Cellular Regulation of RGS Proteins: Modulators and Integrators of G Protein Signaling

Abstract

Regulators of G protein signaling (RGS) and RGS-like proteins are a family (>30 members) of highly diverse, multifunctional signaling proteins that bind directly to activated G alpha subunits. Family members are defined by a shared RGS domain, which is responsible for G alpha binding and markedly stimulates the GTPase activity of G alpha subunits leading to their deactivation and termination of downstream signals. Although much has been learned in recent years about the biochemistry of RGS/G alpha interactions, considerably less is known about the broader cellular roles and regulation of RGS proteins.
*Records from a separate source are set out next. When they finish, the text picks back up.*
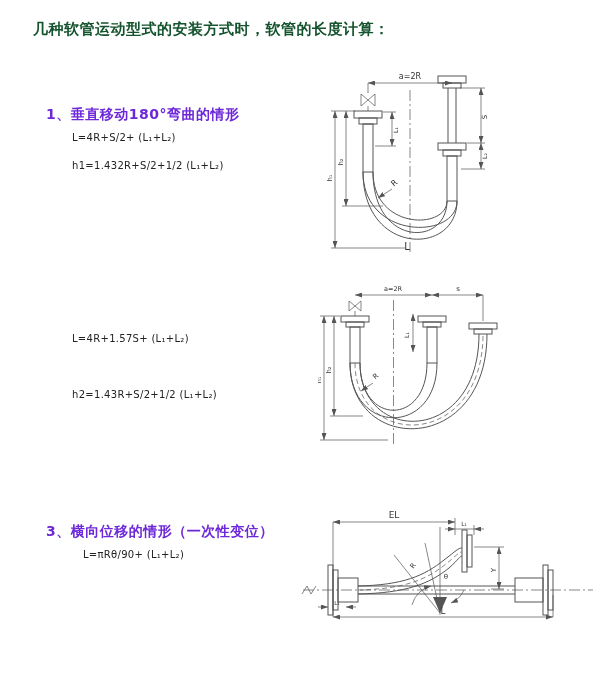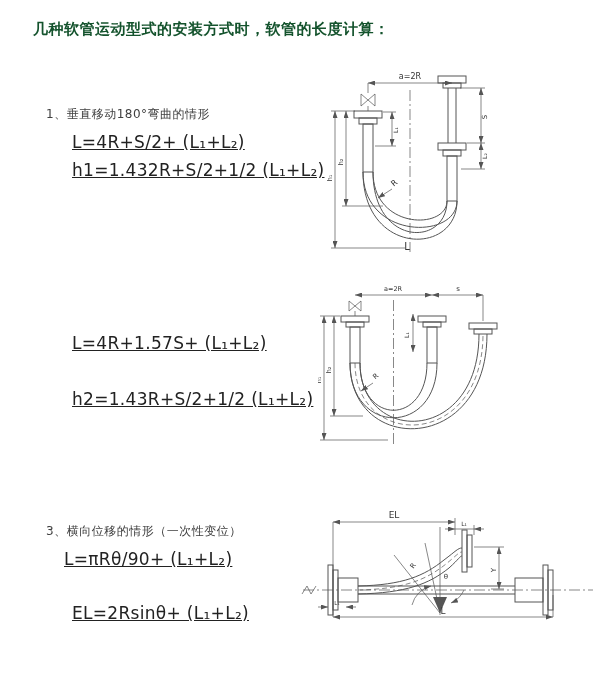--- a/index.html
+++ b/index.html
@@ -13,7 +13,7 @@
     letter-spacing:.5px;color:#14532d;white-space:nowrap;
   }
   .sec-heading{
-    position:absolute;font-size:12px;font-weight:normal;color:#404040;
+    position:absolute;font-size:14px;font-weight:bold;color:#6d28d9;
     letter-spacing:.5px;white-space:nowrap;
   }
   .formula{

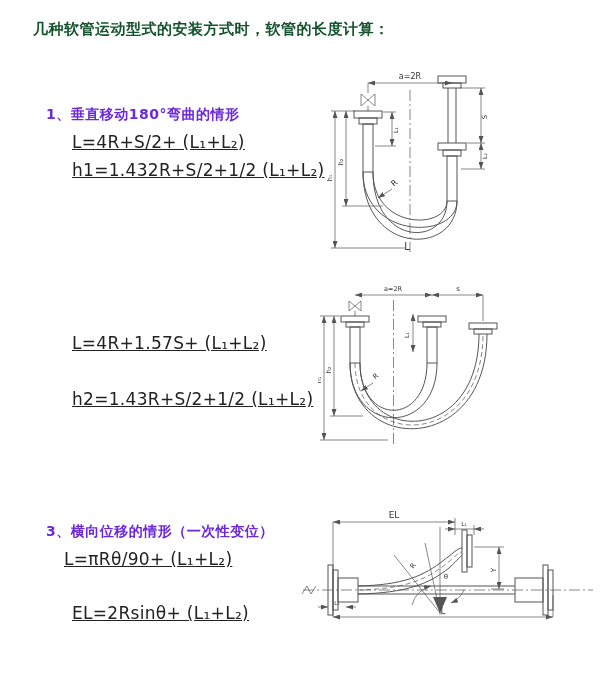--- a/index.html
+++ b/index.html
@@ -17,7 +17,7 @@
     letter-spacing:.5px;white-space:nowrap;
   }
   .formula{
-    position:absolute;font-size:17px;color:#222;letter-spacing:.3px;white-space:nowrap;text-decoration:underline;
+    position:absolute;font-size:10px;color:#222;letter-spacing:.3px;white-space:nowrap;
   }
   .diagram{position:absolute;}
   svg.d line,svg.d path,svg.d rect,svg.d polyline{stroke:#555;fill:none;}

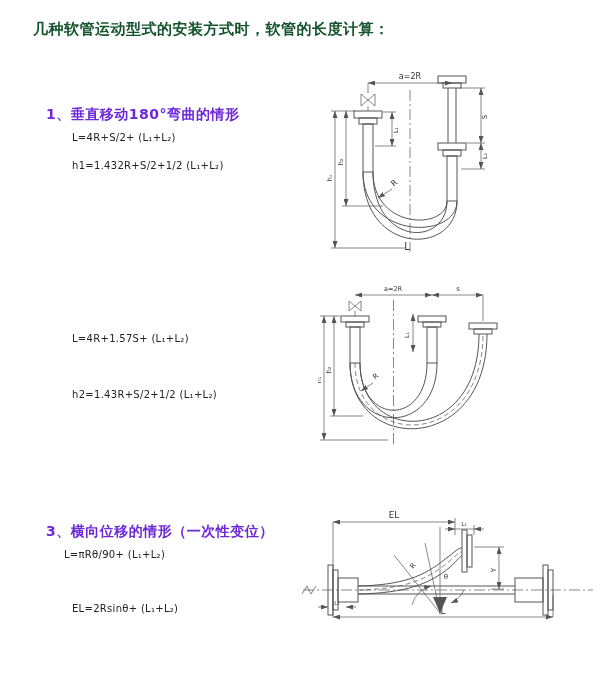--- a/index.html
+++ b/index.html
@@ -45,7 +45,7 @@
   <div class="formula" style="left:72px;top:389px">h2=1.43R+S/2+1/2 (L₁+L₂)</div>
 
   <div class="sec-heading" style="left:46px;top:523px">3、横向位移的情形（一次性变位）</div>
-  <div class="formula" style="left:64px;top:549px">L=πRθ/90+ (L₁+L₂)</div>
+  <div class="formula" style="left:83px;top:549px">L=πRθ/90+ (L₁+L₂)</div>
   <div class="formula" style="left:72px;top:603px">EL=2Rsinθ+ (L₁+L₂)</div>
 
   <div class="diagram" style="left:295px;top:66px;width:285px;height:190px">

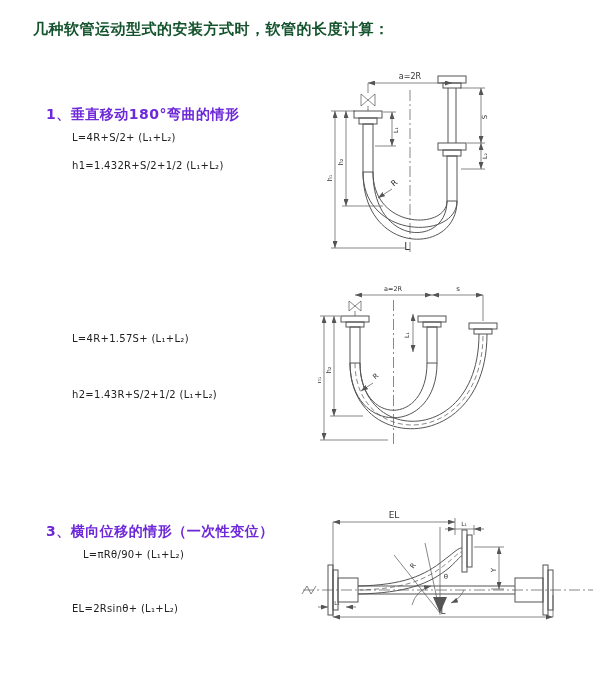--- a/index.html
+++ b/index.html
@@ -46,7 +46,6 @@
 
   <div class="sec-heading" style="left:46px;top:523px">3、横向位移的情形（一次性变位）</div>
   <div class="formula" style="left:83px;top:549px">L=πRθ/90+ (L₁+L₂)</div>
-  <div class="formula" style="left:72px;top:603px">EL=2Rsinθ+ (L₁+L₂)</div>
 
   <div class="diagram" style="left:295px;top:66px;width:285px;height:190px">
     <svg class="d" width="285" height="190" viewBox="0 0 285 190">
Recent findings indicate that cellular mechanisms such as covalent modification, alternative gene splicing, and protein processing can dictate the activity and subcellular localization of RGS proteins. Many family members also directly link G proteins to a growing list of signaling proteins with diverse cellular roles. New findings indicate that RGS proteins act not as dedicated inhibitors but, rather, as tightly regulated modulators and integrators of G protein signaling. In some cases, RGS proteins modulate the lifetime and kinetics of both slow-acting (e.g., Ca(2+) oscillations) and fast-acting (e.g., ion conductances, phototransduction) signaling responses. In other cases, RGS proteins integrate G proteins with signaling pathways linked to such diverse cellular responses as cell growth and differentiation, cell motility, and intracellular trafficking. These and other recent studies with animal model systems indicate that RGS proteins play important roles in both physiology and disease. Recognition of the central functions these proteins play in vital cellular processes has focused our attention on RGS proteins as exciting new candidates for therapeutic intervention and drug development.